_ACTION ITEM_
Search each line below for the word "letter" and list those that contain it.

Front-end code edit data
- - - - -

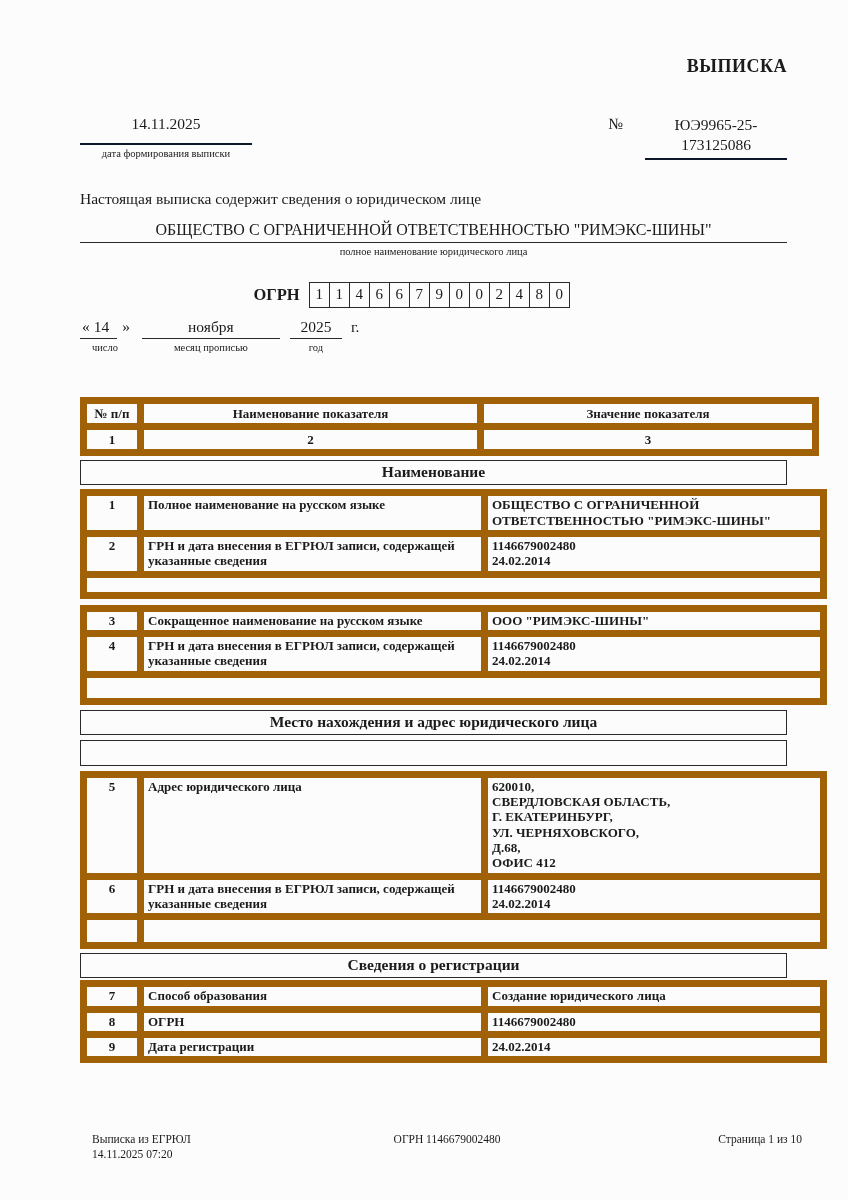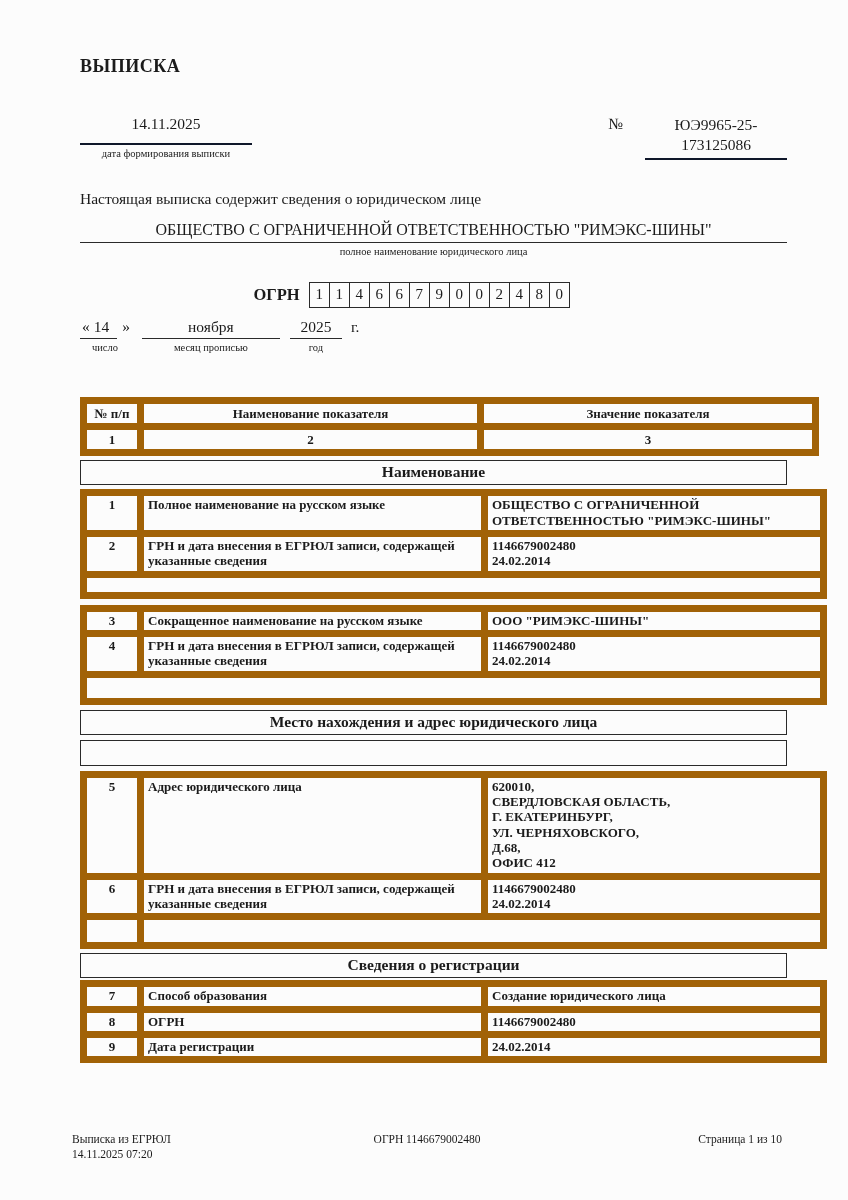--- a/index.html
+++ b/index.html
@@ -9,7 +9,7 @@
     font-family:"Liberation Serif","DejaVu Serif",serif;
   }
   .content{margin-left:80px;width:707px;}
-  .doc-title{padding-top:56px;text-align:left;font-weight:bold;font-size:18px;letter-spacing:.5px;}
+  .doc-title{padding-top:56px;text-align:right;font-weight:bold;font-size:18px;letter-spacing:.5px;}
   .doc-subtitle{text-align:center;font-weight:bold;font-size:16px;margin-top:9px;}
 
   .meta-row{display:flex;justify-content:space-between;align-items:flex-start;margin-top:38px;}

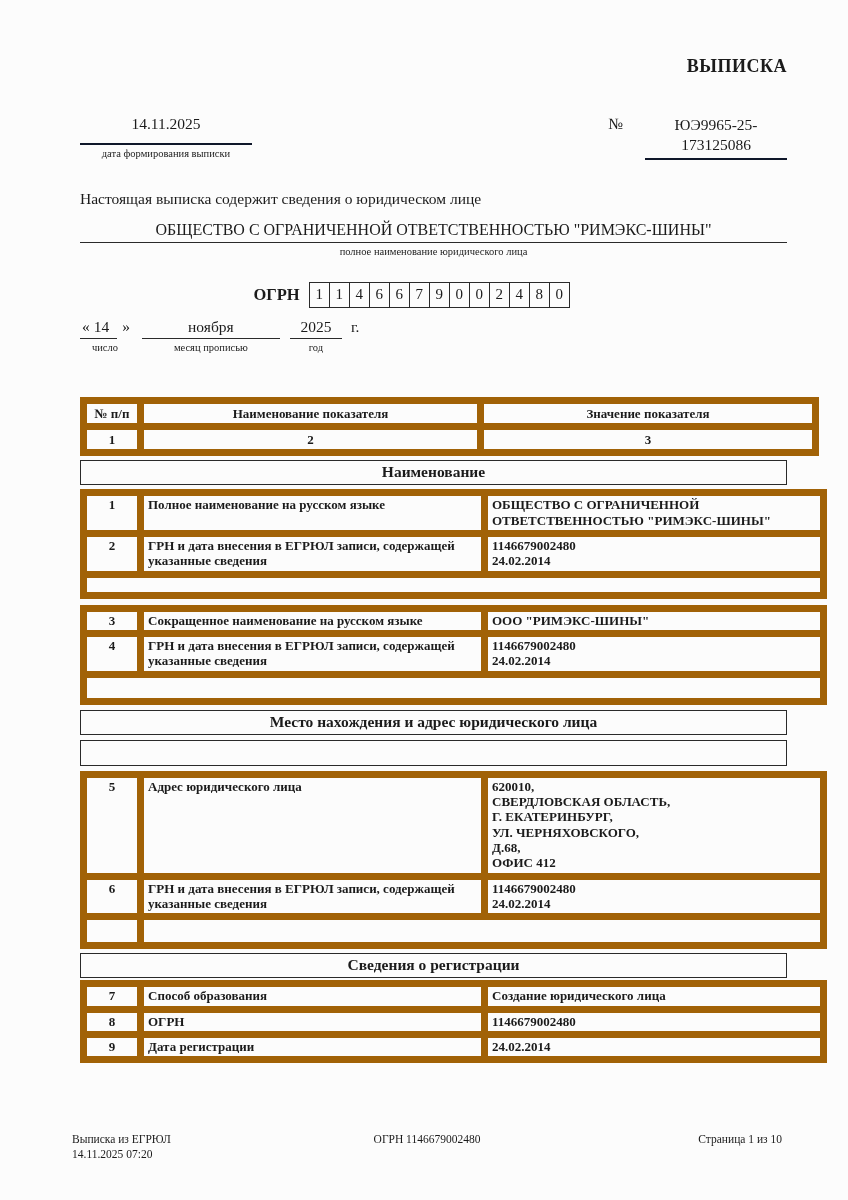--- a/index.html
+++ b/index.html
@@ -58,7 +58,7 @@
   .spacerband{border:1px solid #2a2a2a;}
   .tbl td.spacer-cell{padding:0;}
 
-  .footer{position:absolute;left:72px;width:710px;top:1132px;display:flex;
+  .footer{position:absolute;left:92px;width:710px;top:1132px;display:flex;
     justify-content:space-between;align-items:flex-start;font-size:11.5px;line-height:1.3;}
   .footer .fcol{flex:1;}
   .footer .fcenter{text-align:center;}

- - - - -

_EXERCISE SOLUTION_
-  .doc-title{padding-top:56px;text-align:left;font-weight:bold;font-size:18px;letter-spacing:.5px;}
+  .doc-title{padding-top:56px;text-align:right;font-weight:bold;font-size:18px;letter-spacing:.5px;}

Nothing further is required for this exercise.